Navigate to http://<ESP_IP>/ from any browser on the same network.
cd frontend
npm install
npm run build # produces index.min.htmlCopy the minified output into the handleRoot() raw string in the .ino file.
├── README.md
├── sketch.png # Wiring diagram image
├── sketch.fzz # Fritzing source (editable)
├── fritzing_parts/ # Custom Fritzing components
│ ├── 2-Channel 5v Relay Shield-fixed.fzpz
│ └── NodeMCUV1.0.fzpz
├── ikea_rodulf_automation/
│ └── ikea_rodulf_automation.ino # Arduino sketch (ESP8266)
└── frontend/
├── index.html # Readable web UI source
├── index.min.html # Minified build (embedded in .ino)
├── package.json # npm build script
└── package-lock.json
Single HTML page with embedded CSS/JS. No frameworks or external dependencies at runtime.
- Desk Position: current state badge (Standing/Seated/Offline), buttons for up, down, and emergency stop.
- Auto Mode: enable/disable toggle and interval setting (minutes).
- Motor Timings: configure up/down relay duration (ms) and save to flash.
- Auto-refresh: polls
/statusevery 3 seconds.
All endpoints use GET for simplicity.
| Endpoint | Parameters | Description |
|---|---|---|
/ |
Control panel (HTML) | |
/status |
JSON with current state | |
/standing |
Move desk up | |
/seated |
Move desk down | |
/stop |
Emergency stop | |
/auto |
enable=1|0, interval=<min> |
Configure auto-rotate |
/config/set |
up=<ms>, down=<ms> |
Set motor durations |
Example /status response:
{
"heightState": "standing",
"autoMode": true,
"intervalMinutes": 30,
"timeUpMs": 9000,
"timeDownMs": 9000,
"isMoving": false
}- No position sensor: the system tracks direction only, not actual height. Using the physical buttons will desync the reported state.
- Timing calibration required: you must measure your desk's actual travel time and enter it manually.
- DHCP only: the IP may change if your router reassigns it.
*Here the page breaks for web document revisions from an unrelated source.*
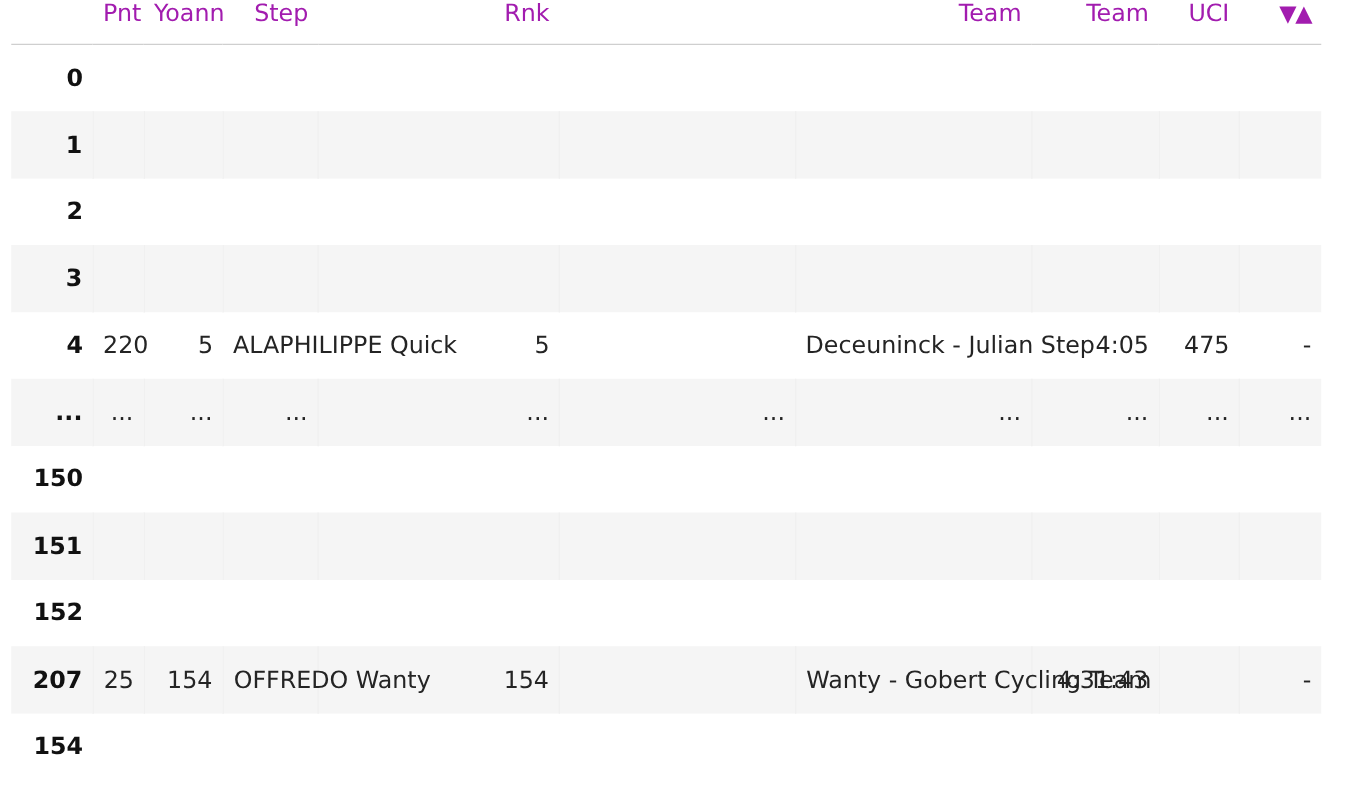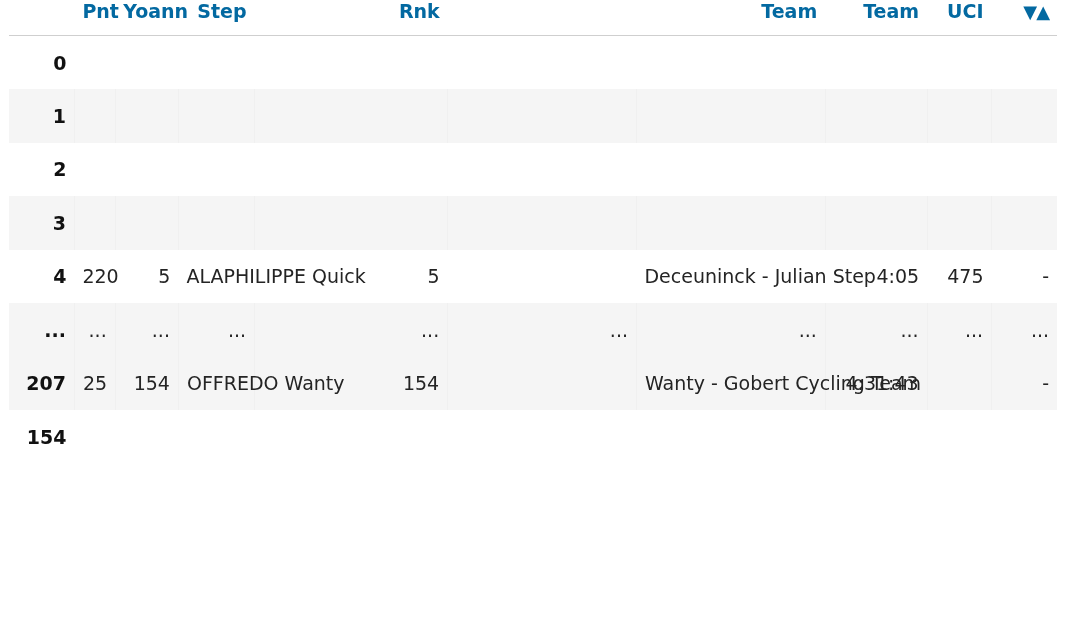--- a/index.html
+++ b/index.html
@@ -45,9 +45,9 @@
   col.c-sort  { width: 61px; }
 
   table.dataframe thead th {
-    font-weight: bold;
-    font-size: 19px;
-    color: #0369a1;
+    font-weight: normal;
+    font-size: 19px;
+    color: #a21caf;
     text-align: right;
     padding: 0 8px 13px 8px;
     vertical-align: bottom;

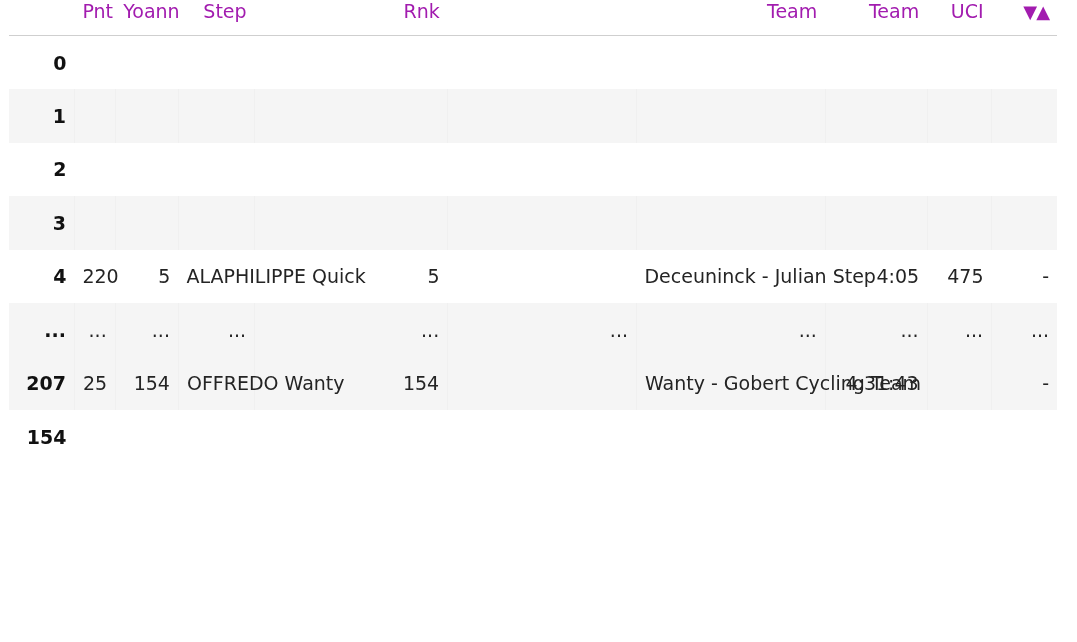--- a/index.html
+++ b/index.html
@@ -212,6 +212,18 @@
           <td>...</td>
           <td>...</td>
         </tr>
+        <tr class="even">
+          <th class="row-index">150</th>
+          <td></td>
+          <td></td>
+          <td></td>
+          <td></td>
+          <td></td>
+          <td></td>
+          <td></td>
+          <td></td>
+          <td></td>
+        </tr>
         <tr class="odd">
           <th class="row-index">207</th>
           <td>25</td>

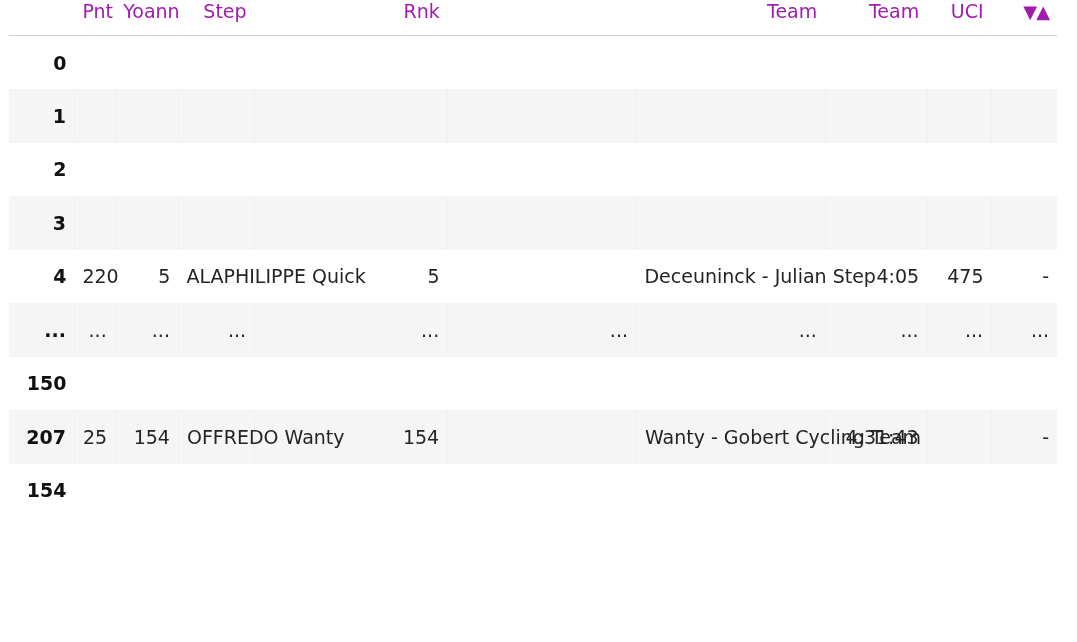--- a/index.html
+++ b/index.html
@@ -225,6 +225,18 @@
           <td></td>
         </tr>
         <tr class="odd">
+          <th class="row-index">151</th>
+          <td></td>
+          <td></td>
+          <td></td>
+          <td></td>
+          <td></td>
+          <td></td>
+          <td></td>
+          <td></td>
+          <td></td>
+        </tr>
+        <tr class="odd">
           <th class="row-index">207</th>
           <td>25</td>
           <td>154</td>

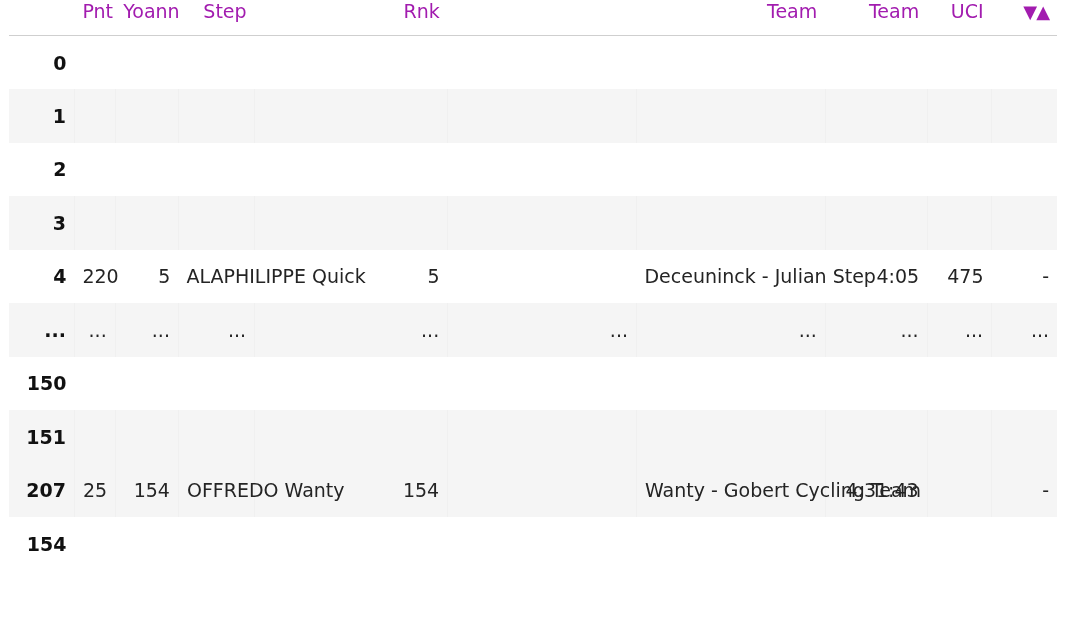--- a/index.html
+++ b/index.html
@@ -236,6 +236,18 @@
           <td></td>
           <td></td>
         </tr>
+        <tr class="even">
+          <th class="row-index">152</th>
+          <td></td>
+          <td></td>
+          <td></td>
+          <td></td>
+          <td></td>
+          <td></td>
+          <td></td>
+          <td></td>
+          <td></td>
+        </tr>
         <tr class="odd">
           <th class="row-index">207</th>
           <td>25</td>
- No authentication or HTTPS: anyone on the same network can control the desk.
- mDNS: reach the desk at
http://rodulf.local/viaESP8266mDNS. - OTA updates: flash new firmware over WiFi with
ArduinoOTA. - Height sensor: add HC-SR04 or VL53L0X for real position feedback.
- Authentication: basic HTTP auth or API key.
- MQTT / Home Assistant: publish state and accept commands over MQTT.
- Button state detection: read physical button signals on ESP8266 inputs to keep state in sync.
- WebSocket updates: replace polling with push for instant UI refresh.